Lo que ha ocurrido es, al menos desde el ímpetu político del tabasqueño, todo lo contrario. Ese mismo verano lanzó nuevas iniciativas en el Congreso, tanto cuando aún no se renovaba este, como cuando en septiembre de 2021 desapareció su mayoría constitucional.

Desde entonces trató de subvertir la Constitución con desplantes que, al sonoro rugir de “no me vengan con que la ley es la ley”, buscan galvanizar perennemente una imagen de fortaleza política, y captar apoyo popular al esparcir el resentimiento de que la justicia es imposible con estos jueces.

Al llegar 2023 el presidente perdió otra batalla, lo que derivó en mayor escalamiento del choque. Al renovarse en enero la presidencia del Judicial, la candidatura de su ministra favorita se atrofió por acusaciones periodísticas de plagio en la tesis de licenciatura de la aspirante.

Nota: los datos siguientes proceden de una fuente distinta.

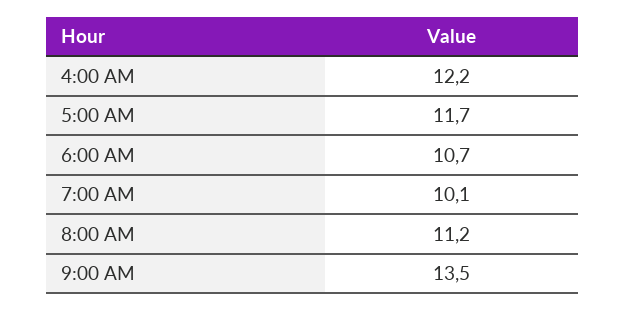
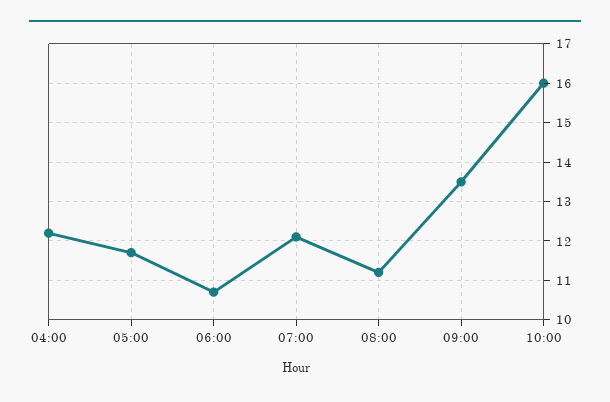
7:00 AM: 10.1 -> 12
10:00: none -> 16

Arribó entonces una presidenta de carrera judicial, y de un talante político impredecible, lo cual no supone una ventaja para nadie: pronto oficialismo y Corte tuvieron desencuentros protocolarios en público, y hoy está roto el diálogo institucional: no les tomen la llamada, es la instrucción de Palacio.

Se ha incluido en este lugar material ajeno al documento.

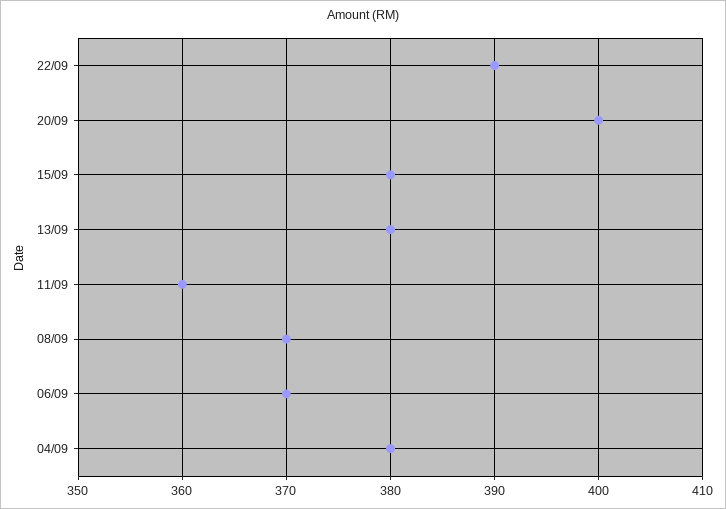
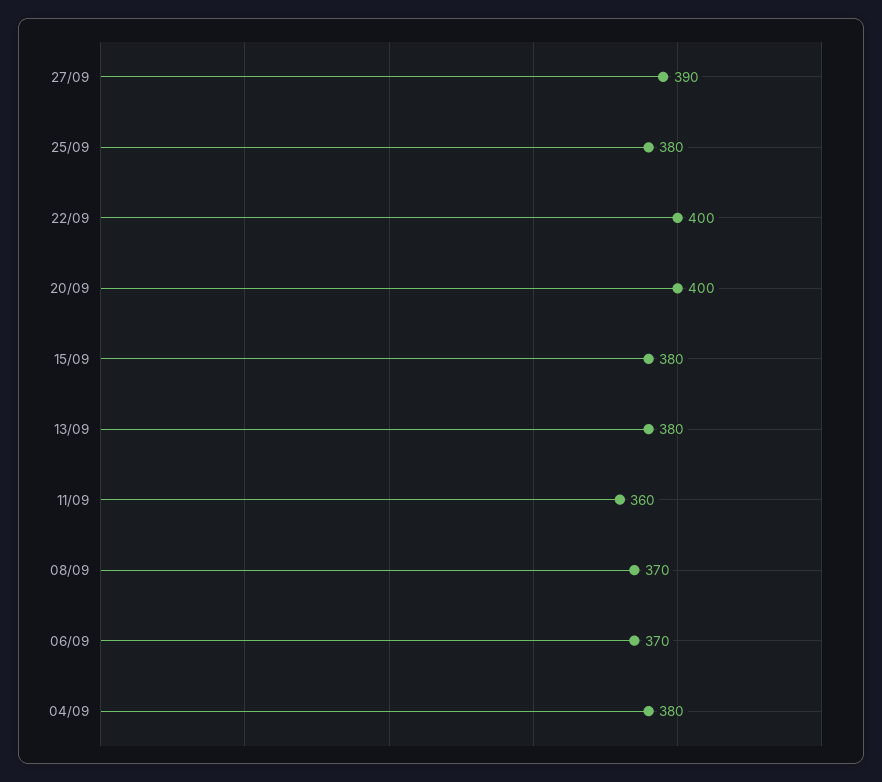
22/09: 390 -> 400
27/09: none -> 390
25/09: none -> 380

En paralelo, la realidad legal en México en temas clave como el mercado energético vive un limbo. Los privados aguardan resoluciones como las relativas a la Ley de la Industria Eléctrica, que privados piden sea declarada inconstitucional por la Corte. Y el Ejecutivo resiste al proceso judicial al plantear impedimentos de dos ministros que intervienen en ese caso.

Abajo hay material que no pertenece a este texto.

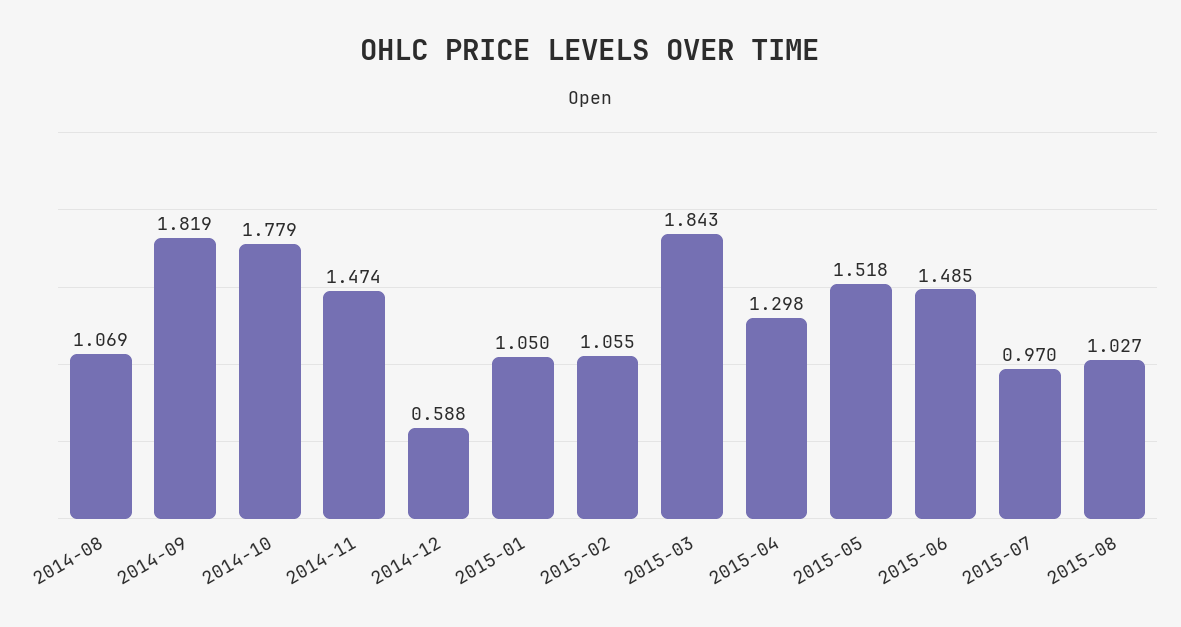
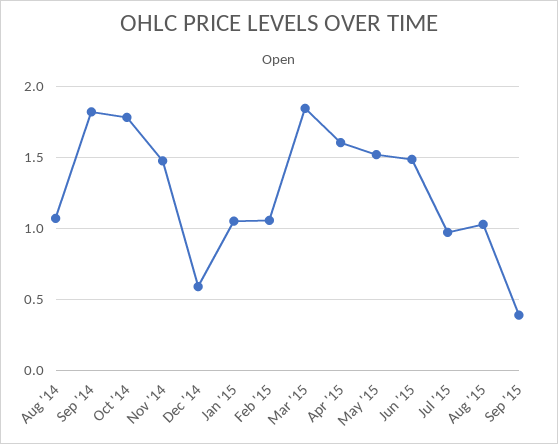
2015-04: 1.298 -> 1.6
Sep '15: none -> 0.4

Si esa ley fuera echada abajo, sin embargo, pocos se atreverían a decir que al ser caso juzgado llegará la certidumbre en las reglas para ese mercado. AMLO no aceptará un revés y, como parte de su misión estatista, con recovecos administrativos o amagos buscará que esa legislación no opere.

Prueba de ello es su actuar en casos que han sido emblemáticos de sus choques con el Judicial, como la Ley Zaldívar —para quien el Ejecutivo pretendía ampliar el mandato como titular de la Corte—, la consulta para juzgar a expresidentes, la de revocación de mandato, la renuencia del Senado a nombrar consejeros del INAI o el Plan B electoral. Ningún revés judicial se ha traducido en acatamiento sin más o respuesta institucional de Palacio.

Su más reciente revire es que varias legislaciones diseñadas para consolidar su legado de erradicación del esquema anterior de pesos y contrapesos —la práctica de prédica “al diablo con sus instituciones”—, vayan en la panza del caballo de Troya llamado Plan C.

Desde principios de año, el presidente de la República llama a los electores a dar a Morena la mayoría legislativa en 2024 a fin de cambiar de cuajo al Poder Judicial. Ya no solo pretende tener la fuerza legislativa para imponer a los militares en la seguridad pública, o una reforma electoral contra el INE.

Por ello, Palacio Nacional instrumenta una agenda propagandística para convertir a jueces, magistrados y ministros de la Corte en símbolos de abusos y corrupción. Por ser herencia del pasado, argumenta, son los valedores del viejo régimen, puestos ahí para resistir la hora del cambio lopezobradorista.

De ahí que deban ser castigados y expuestos en sus “privilegios”, como el contar con fideicomisos millonarios con los que hacen frente a compromisos laborales. La determinación de la mayoría morenista en el Congreso de arrebatar esos fondos es tanto una reprimenda como una oportuna táctica.

El Poder Judicial será exhibido por sumar miles de millones de pesos en fideicomisos y tras decretarse, como está anunciado, en el Congreso que tales fondos pasen a la Tesorería, el caso muy probablemente tropezará en algún tribunal por la forma e incluso el fondo de lo que pretende AMLO.

Será una victoria pírrica para el Judicial, porque con su fallo apuntalará la acusación de refractario a la necesaria austeridad. Pocos en la opinión pública atenderán que una parte de esos fondos en realidad eran de los trabajadores de ese poder. Y al respecto, la impericia política de Norma Piña no ayudará.

La mesa quedará servida para la cantaleta electoral de que el futuro pasa por derribar al “corrupto” y “abusivo” Poder Judicial.

Sin diagnóstico y sin discusión real, en medio del polarizante calor de las campañas, México se jugará el débil entramado de justicia federal construido en casi 30 años. No por nada es el país de “la vida no vale nada”.